Bounding the Softmax

25 Jul 2024

TL;DR: This post explores methods for calculating lower and upper bounds on the softmax function’s output and discusses why this is crucial for neural network verification.

Many neural network architectures rely on the softmax function, such as the transformer which uses it in the attention layer, or merely as an output layer to generate a probability-like output. The verification of neural networks field has mostly stayed away from such networks, in part due to the difficulties raised by the use of the softmax. Verification methods often use a bound propagation procedure in which bounds over the input of the network are propagated through each layer of the network. As the naive bounds of the softmax are relatively loose, the bounds become unusable after a small amount of layers as the looseness compounds upon itself. However, with architectures using the softmax becoming more prevalent, there has been work in increasing the tightness of these bounds. Three papers that have formulated tighter bounds for the softmax, which I summarise here alongside a summary of softmax and its uses.

The Softmax Function

There are two main crucial properties of the softmax function that make it useful in neural networks. The first is that it transforms the input (e.g. the logits of a classifier) into a probability-like distribution in that the output sums to one. This makes the output interpretable as a probability distribution over independent classes. The second is that it is differentiable, which is crucial for backpropagation. This property allows the model to calculate gradients and update weights during the training process.

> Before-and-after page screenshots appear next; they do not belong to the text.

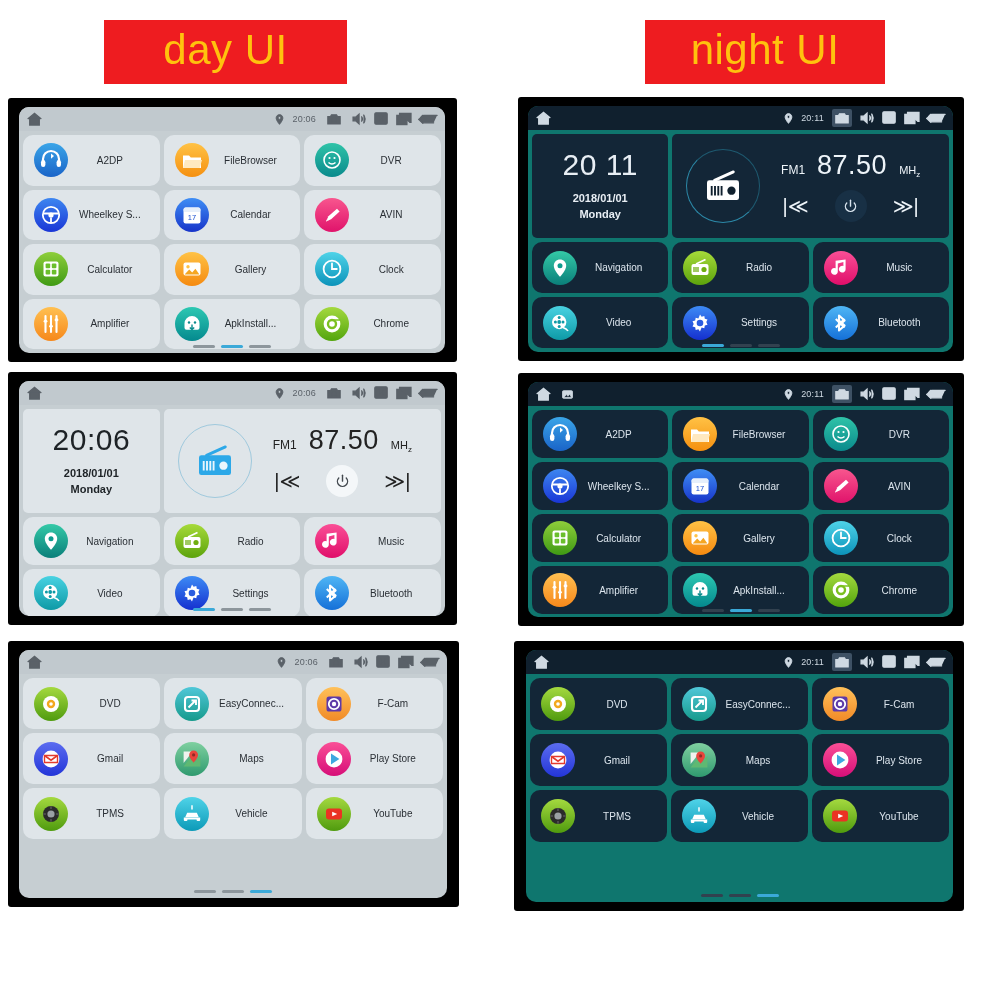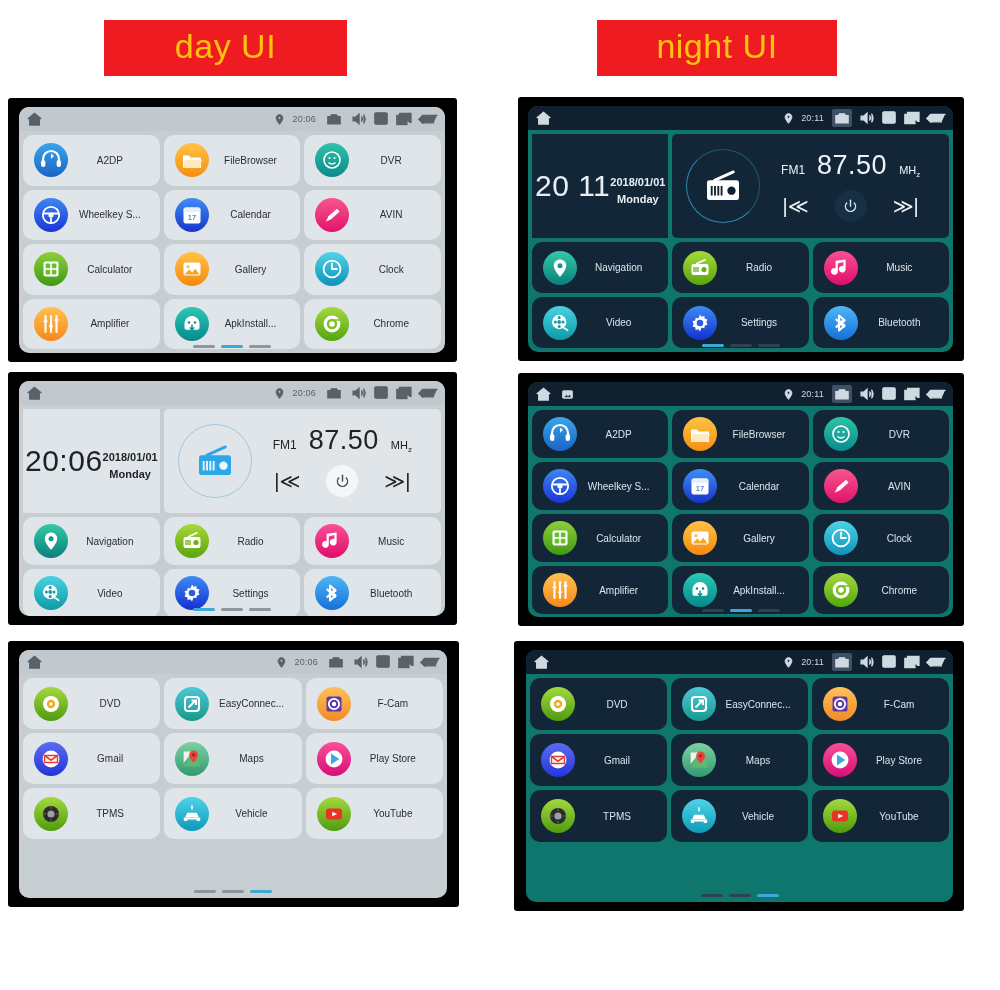--- a/index.html
+++ b/index.html
@@ -9,28 +9,28 @@
     font-family: "Liberation Sans", sans-serif;
     position: relative;
     overflow: hidden;
   }
 
   
   .banner {
     position: absolute;
     background: #ee1c20;
     color: #ffc20e;
-    font-size: 34px;
+    font-size: 42px;
     line-height: 1;
     text-align: center;
     padding: 9px 0 13px;
     letter-spacing: 0.5px;
   }
   #banner-day   { left: 104px; top: 20px; width: 243px; }
-  #banner-night { left: 597px; top: 20px; width: 240px; }
+  #banner-night { left: 645px; top: 20px; width: 240px; }
 
   
   .device {
     position: absolute;
     background: #000000;
     border-radius: 3px;
     padding: 0;
   }
   .screen {
     position: absolute;
@@ -86,21 +86,21 @@
   .tile.night .lbl { color: #dbe4ec; }
 
   
   .homegrid {
     display: grid;
     grid-template-columns: repeat(3, 1fr);
     grid-template-rows: 104px 1fr 1fr;
     gap: 4px;
     padding: 4px;
   }
-  .w-clock { grid-column: 1 / 2; border-radius: 0; display:flex; flex-direction:row;
+  .w-clock { grid-column: 1 / 2; border-radius: 5px; display:flex; flex-direction:column;
              align-items:center; justify-content:center; }
   .w-radio { grid-column: 2 / 4; border-radius: 5px; display:flex; align-items:center; padding: 0 14px; }
   .w-clock.day,.w-radio.day     { background: #dfe5e9; }
   .w-clock.night,.w-radio.night { background: #132637; }
   .clk-time { font-size: 30px; letter-spacing: 0.5px; line-height: 1.05; }
   .clk-date { font-size: 11px; margin-top: 9px; line-height: 1.5; text-align:center;font-weight:bold; }
   .w-clock.day .clk-time, .w-clock.day .clk-date     { color: #1d2226; }
   .w-clock.night .clk-time, .w-clock.night .clk-date { color: #e8eef4; }
 
   .radio-dial { width: 74px; height: 74px; border-radius: 50%; flex:0 0 74px;

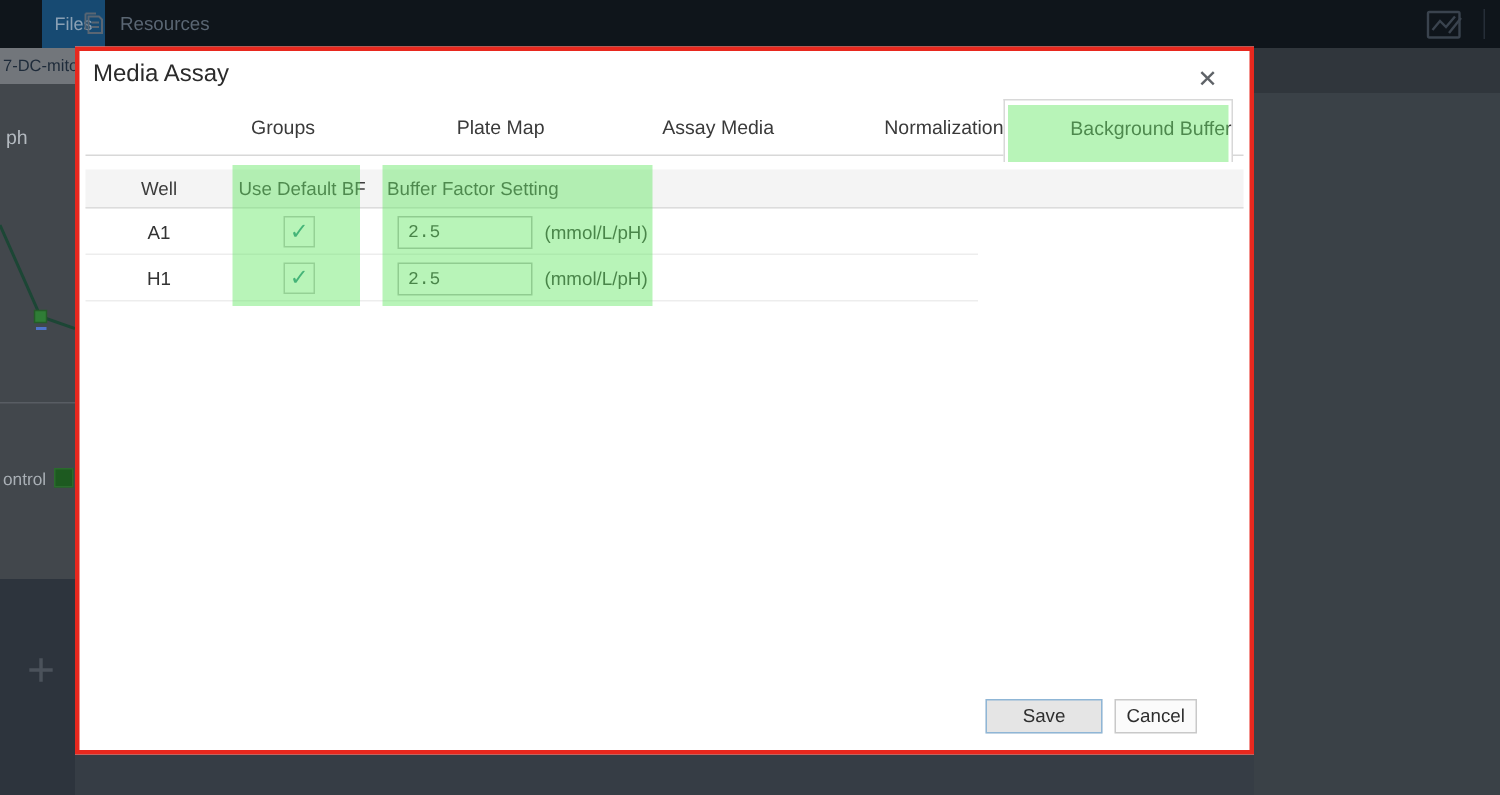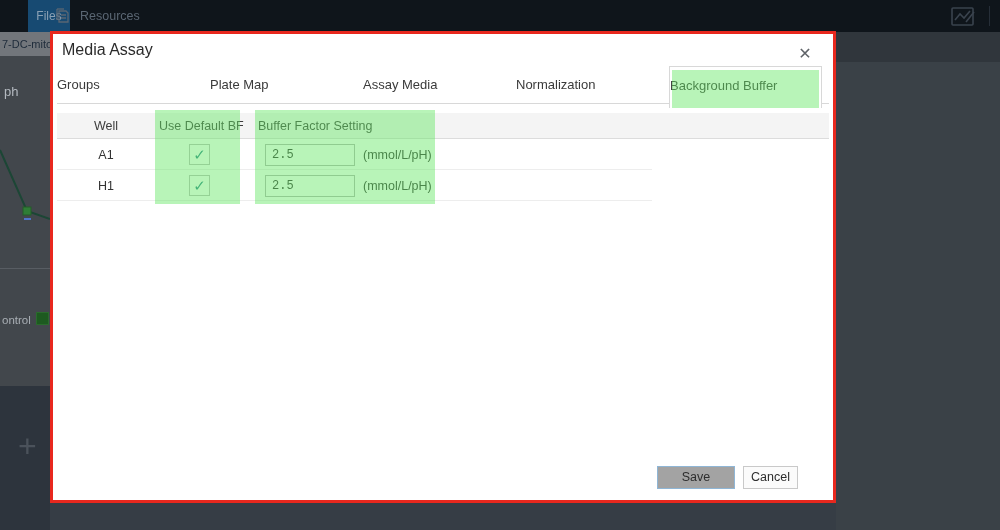--- a/index.html
+++ b/index.html
@@ -32,21 +32,21 @@
 
   
   .modal { position:absolute; left:50px; top:31px; width:786px; height:472px; background:#ffffff;
            border:3px solid #e8281e; z-index:5; }
   .modal-title { position:absolute; left:9px; top:7px; font-size:16px; color:#2b2b2b; }
   .modal-close { position:absolute; left:742px; top:10px; width:20px; height:20px; color:#5f6368;
                  font-size:16px; line-height:20px; text-align:center; cursor:pointer; }
 
   .tabs { position:absolute; left:4px; top:32px; width:772px; height:38px; display:flex;
           border-bottom:1px solid #d8d8d8; }
-  .tab { width:153px; height:37px; line-height:37px; text-align:left; font-size:13px; color:#3a3a3a;
+  .tab { width:153px; height:37px; line-height:37px; text-align:right; font-size:13px; color:#3a3a3a;
          position:relative; cursor:pointer; }
   .tab.active { height:42px; background:#fff; border:1px solid #d8d8d8; border-bottom:none; z-index:3; }
   .tab-hl { position:absolute; left:2px; right:2px; top:3px; bottom:0; background:rgba(100,232,100,0.46);
             pointer-events:none; }
 
   .table-area { position:absolute; left:4px; top:79px; width:772px; }
   .thead { display:flex; height:26px; background:#f4f4f4; border-bottom:1px solid #dcdcdc;
            font-size:12.5px; color:#3c3c3c; align-items:center; }
   .trow { display:flex; height:31px; align-items:center; font-size:12.5px; color:#333; position:relative; }
   .trow::after { content:""; position:absolute; left:0; bottom:0; width:595px; height:1px; background:#ededed; }
@@ -57,21 +57,21 @@
               color:#2b8a8a; font-size:15px; line-height:19px; text-align:center; cursor:pointer; }
   .bf-input { width:90px; height:22px; margin-left:7px; border:1px solid #b5b5b5; background:#fff;
               font-family:Liberation Mono, monospace; font-size:12px; color:#333; padding-left:6px; }
   .unit { margin-left:8px; font-size:12.5px; color:#333; }
   .ovl { position:absolute; top:-3px; height:94px; background:rgba(100,232,100,0.46); pointer-events:none; z-index:4; }
   .ovl-col1 { left:98px; width:85px; }
   .ovl-col2 { left:198px; width:180px; }
 
   .btn { position:absolute; top:432px; height:23px; font-size:12.5px; text-align:center; line-height:21px;
          cursor:pointer; }
-  .btn-save { left:604px; width:78px; background:#a3a3a3; border:1px solid #8fb6d6; color:#2e2e2e; }
+  .btn-save { left:604px; width:78px; background:#e5e5e5; border:1px solid #8fb6d6; color:#2e2e2e; }
   .btn-cancel { left:690px; width:55px; background:#fbfbfb; border:1px solid #c9c9c9; color:#2e2e2e; }
 </style>
 </head>
 <body>
 
 <div class="topbar">
   <div class="files-tab">Files</div>
   <span class="res-icon">
     <svg width="18" height="18" viewBox="0 0 18 18" fill="none" stroke="#5a6673" stroke-width="1.3">
       <path d="M5 4 h7 l2 2 v9 h-9 z"></path>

For input $x \in \mathcal{R}^{K}$ the output $p$ of the softmax is given by:

\[p_j = \frac{e^{x_j}}{\sum_{j'=1}^{K} e^{x_{j'}}} = \frac{1}{1 + \sum_{j' \neq j} e^{x_{j'} - x_j}}, \quad j = 1, \ldots, K.\]

Interactive visualisations in 1D and 2D [1] highlight interesting properties of the softmax function. For example, adding a constant to each input does not change the output probabilities, and scaling the inputs affects the ‘spread’ or ‘temperature’ of the probabilities.

A notable application of the softmax function, denoted as $\sigma$, is in the attention mechanism of transformers, where it helps model interactions between different elements of the input:[2]

\[\sigma \left( \frac{X W_Q W_K^{\top} X^{\top}}{\sqrt{d_k}} \right) X W_V\]

Recent Advancements in Softmax Bounds

Approach 1: Composite Operations [3]

Shi et al. (2019) decompose the softmax into constituent operations that can each be linearly bounded sequentially, with the bounds of each operation passed to the next. Specifically they:

Bound the sum of exponentials. Each exponential is bounded from above by the chord between the endpoints (the upper and lower bounds from the previous layer), and from below by a tangent to the exponential.
Bound the reciprocal. This is also a convex function of a scalar and so the lower and upper bounds are obtained by just minimising the lower bound from the sum of exponentials, and maximising the upper bound.
Bounds on the softmax. The final bounds are obtained by composing the two above bounds.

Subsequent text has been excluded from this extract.